[What is required]
Where does the word "Sans" occur in the data below? Copy each line that holds it.

[Supplied material]
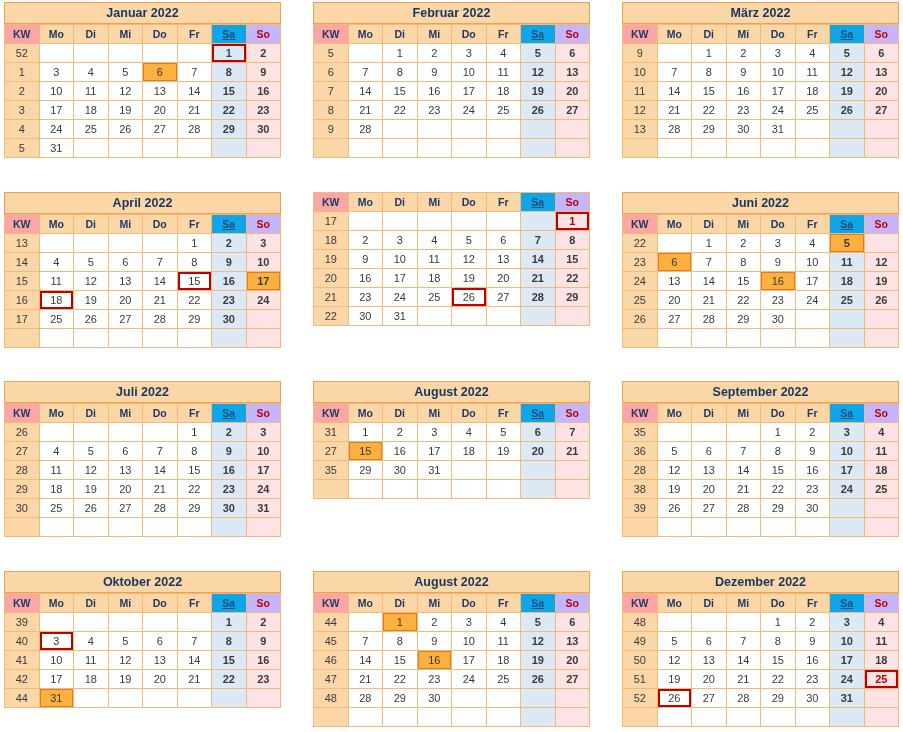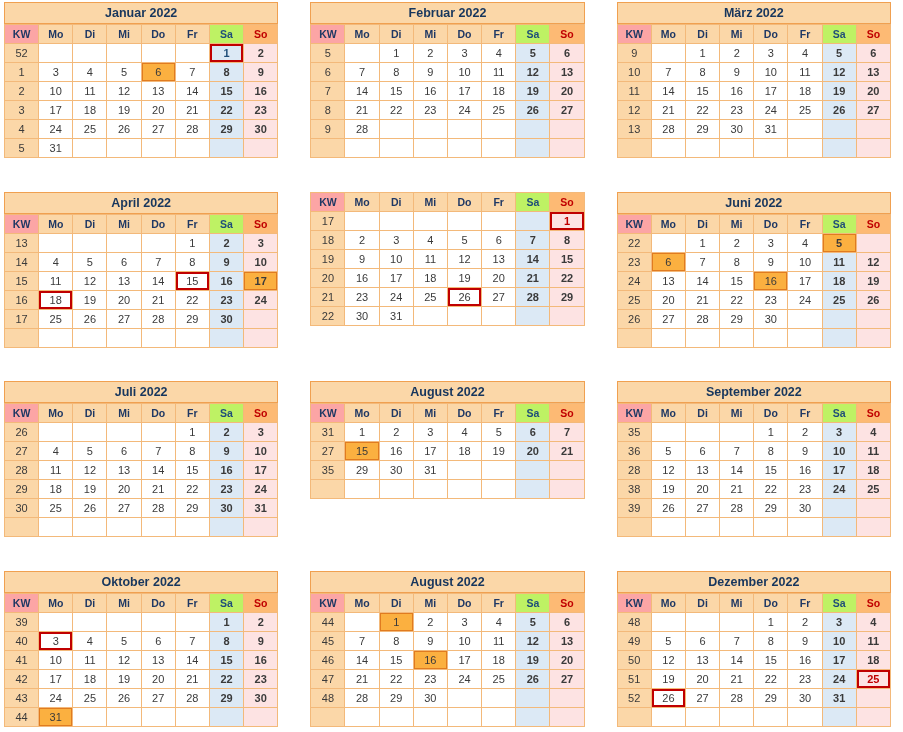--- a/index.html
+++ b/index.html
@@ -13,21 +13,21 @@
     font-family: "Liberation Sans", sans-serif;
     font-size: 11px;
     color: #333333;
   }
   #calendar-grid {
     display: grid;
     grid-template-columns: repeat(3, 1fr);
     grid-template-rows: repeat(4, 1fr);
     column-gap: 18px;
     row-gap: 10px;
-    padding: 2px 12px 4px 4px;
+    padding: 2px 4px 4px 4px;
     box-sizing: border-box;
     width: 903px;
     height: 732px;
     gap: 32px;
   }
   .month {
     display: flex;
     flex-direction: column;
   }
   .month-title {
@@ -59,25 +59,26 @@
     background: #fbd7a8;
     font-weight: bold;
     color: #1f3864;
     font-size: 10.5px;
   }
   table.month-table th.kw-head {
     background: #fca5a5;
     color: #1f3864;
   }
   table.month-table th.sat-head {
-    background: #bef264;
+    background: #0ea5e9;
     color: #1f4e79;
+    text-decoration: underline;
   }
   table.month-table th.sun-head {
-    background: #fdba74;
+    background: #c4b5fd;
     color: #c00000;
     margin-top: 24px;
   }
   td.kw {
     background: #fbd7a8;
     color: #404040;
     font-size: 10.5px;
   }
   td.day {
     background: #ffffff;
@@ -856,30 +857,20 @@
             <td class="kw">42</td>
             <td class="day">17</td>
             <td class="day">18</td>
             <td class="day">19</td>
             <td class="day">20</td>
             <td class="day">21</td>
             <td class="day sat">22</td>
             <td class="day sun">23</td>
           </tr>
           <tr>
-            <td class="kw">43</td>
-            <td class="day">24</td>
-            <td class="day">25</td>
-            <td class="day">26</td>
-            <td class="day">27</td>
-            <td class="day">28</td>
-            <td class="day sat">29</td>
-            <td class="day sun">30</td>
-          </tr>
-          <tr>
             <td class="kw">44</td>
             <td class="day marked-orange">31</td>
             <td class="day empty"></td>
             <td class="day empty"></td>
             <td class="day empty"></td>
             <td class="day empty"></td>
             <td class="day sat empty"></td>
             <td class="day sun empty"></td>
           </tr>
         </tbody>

--

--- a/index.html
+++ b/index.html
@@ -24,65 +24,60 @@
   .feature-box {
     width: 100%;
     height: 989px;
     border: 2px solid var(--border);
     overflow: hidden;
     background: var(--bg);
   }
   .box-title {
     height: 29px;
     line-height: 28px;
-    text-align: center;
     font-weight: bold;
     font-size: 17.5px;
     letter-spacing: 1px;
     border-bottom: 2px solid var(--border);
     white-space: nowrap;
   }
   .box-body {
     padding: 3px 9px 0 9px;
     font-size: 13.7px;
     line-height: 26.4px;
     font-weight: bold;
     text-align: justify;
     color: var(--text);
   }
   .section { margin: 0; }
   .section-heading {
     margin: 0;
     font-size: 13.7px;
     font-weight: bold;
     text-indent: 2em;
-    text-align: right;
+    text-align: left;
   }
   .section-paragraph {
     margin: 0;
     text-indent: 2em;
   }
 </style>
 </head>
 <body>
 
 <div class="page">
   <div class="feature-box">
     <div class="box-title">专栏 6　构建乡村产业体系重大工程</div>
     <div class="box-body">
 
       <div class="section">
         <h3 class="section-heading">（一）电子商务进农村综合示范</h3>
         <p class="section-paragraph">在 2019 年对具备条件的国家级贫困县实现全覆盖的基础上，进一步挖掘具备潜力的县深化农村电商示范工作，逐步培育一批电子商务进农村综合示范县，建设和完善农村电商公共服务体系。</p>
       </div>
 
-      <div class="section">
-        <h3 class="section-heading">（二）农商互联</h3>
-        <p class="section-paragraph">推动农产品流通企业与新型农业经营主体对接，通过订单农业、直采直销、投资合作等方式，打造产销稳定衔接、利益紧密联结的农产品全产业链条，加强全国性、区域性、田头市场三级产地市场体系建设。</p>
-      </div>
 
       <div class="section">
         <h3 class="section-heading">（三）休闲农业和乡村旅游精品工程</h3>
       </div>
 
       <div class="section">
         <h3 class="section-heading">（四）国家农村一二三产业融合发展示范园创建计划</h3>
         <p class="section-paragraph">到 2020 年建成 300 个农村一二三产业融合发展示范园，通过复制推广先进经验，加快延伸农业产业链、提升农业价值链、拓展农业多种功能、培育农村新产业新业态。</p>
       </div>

...

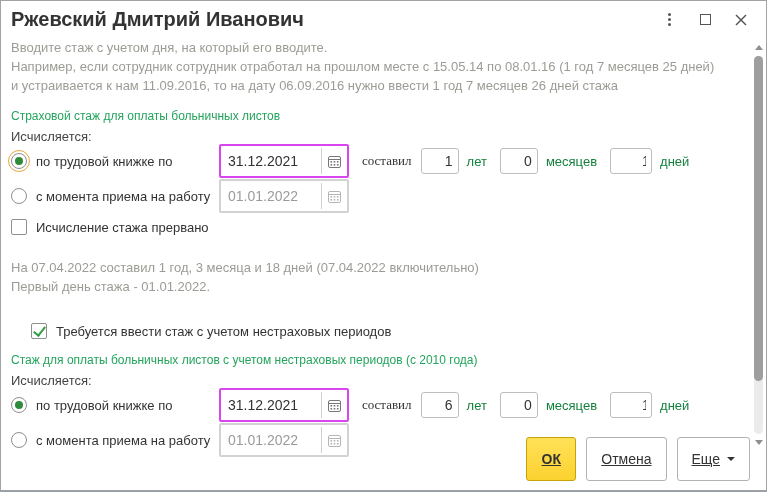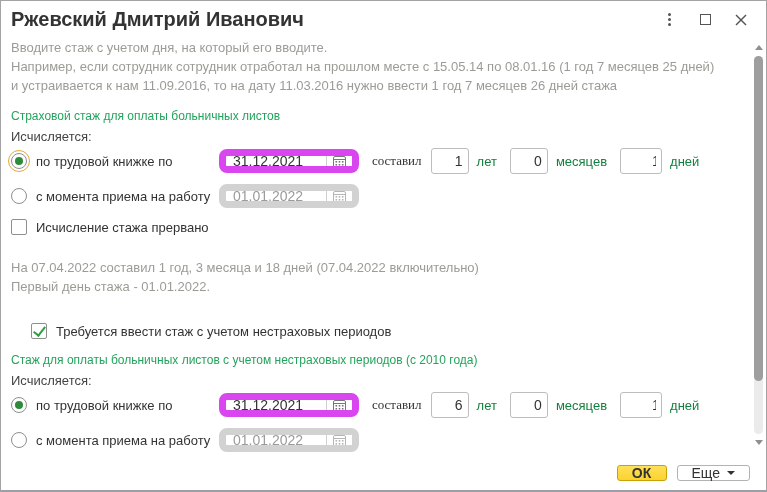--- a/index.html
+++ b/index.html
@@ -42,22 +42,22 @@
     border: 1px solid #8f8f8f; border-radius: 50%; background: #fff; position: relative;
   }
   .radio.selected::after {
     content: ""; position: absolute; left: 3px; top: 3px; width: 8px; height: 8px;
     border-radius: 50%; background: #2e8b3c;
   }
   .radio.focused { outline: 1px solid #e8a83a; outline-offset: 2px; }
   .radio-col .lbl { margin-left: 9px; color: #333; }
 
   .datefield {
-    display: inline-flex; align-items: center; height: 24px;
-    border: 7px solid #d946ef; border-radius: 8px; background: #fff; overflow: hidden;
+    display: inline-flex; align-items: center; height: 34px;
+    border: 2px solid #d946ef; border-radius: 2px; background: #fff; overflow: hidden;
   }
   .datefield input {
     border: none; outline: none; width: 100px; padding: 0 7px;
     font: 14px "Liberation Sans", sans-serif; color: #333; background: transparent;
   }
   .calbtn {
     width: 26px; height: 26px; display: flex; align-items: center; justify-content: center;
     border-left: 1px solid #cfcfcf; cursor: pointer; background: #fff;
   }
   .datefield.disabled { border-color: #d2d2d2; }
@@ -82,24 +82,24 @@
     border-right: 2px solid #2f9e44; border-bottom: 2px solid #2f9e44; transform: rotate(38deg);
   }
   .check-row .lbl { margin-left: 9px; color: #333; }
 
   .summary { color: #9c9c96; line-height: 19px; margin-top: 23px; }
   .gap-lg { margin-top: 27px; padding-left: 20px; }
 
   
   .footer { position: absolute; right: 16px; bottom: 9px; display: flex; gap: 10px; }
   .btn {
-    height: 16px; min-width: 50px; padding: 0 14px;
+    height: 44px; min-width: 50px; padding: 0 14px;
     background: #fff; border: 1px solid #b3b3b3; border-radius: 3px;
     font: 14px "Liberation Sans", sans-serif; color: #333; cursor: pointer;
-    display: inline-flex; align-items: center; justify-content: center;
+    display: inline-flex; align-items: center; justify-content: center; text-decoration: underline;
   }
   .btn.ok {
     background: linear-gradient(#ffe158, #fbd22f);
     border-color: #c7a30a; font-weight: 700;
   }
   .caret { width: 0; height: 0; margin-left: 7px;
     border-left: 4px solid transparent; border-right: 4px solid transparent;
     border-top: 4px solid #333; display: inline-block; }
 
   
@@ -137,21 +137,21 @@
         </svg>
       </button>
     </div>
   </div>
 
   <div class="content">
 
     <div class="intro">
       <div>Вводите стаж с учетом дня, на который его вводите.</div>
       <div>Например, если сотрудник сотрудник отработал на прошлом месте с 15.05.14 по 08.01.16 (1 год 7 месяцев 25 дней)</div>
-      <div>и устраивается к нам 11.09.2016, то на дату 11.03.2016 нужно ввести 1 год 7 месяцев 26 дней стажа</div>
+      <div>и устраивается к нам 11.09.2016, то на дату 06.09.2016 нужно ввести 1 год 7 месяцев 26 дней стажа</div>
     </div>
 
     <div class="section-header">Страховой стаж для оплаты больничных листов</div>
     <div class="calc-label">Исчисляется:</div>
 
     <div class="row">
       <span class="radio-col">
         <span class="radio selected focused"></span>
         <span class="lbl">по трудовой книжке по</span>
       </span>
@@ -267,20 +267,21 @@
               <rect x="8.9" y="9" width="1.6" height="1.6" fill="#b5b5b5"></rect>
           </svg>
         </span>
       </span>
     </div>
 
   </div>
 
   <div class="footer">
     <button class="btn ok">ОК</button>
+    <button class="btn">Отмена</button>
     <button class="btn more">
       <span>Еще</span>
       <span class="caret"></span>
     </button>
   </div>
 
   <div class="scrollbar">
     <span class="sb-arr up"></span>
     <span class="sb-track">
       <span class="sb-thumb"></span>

[Written answer]
     font-family: "Liberation Sans", sans-serif;
     font: 14px "Liberation Sans", sans-serif; color: #333; background: transparent;
     font: 14px "Liberation Sans", sans-serif; color: #333; cursor: pointer;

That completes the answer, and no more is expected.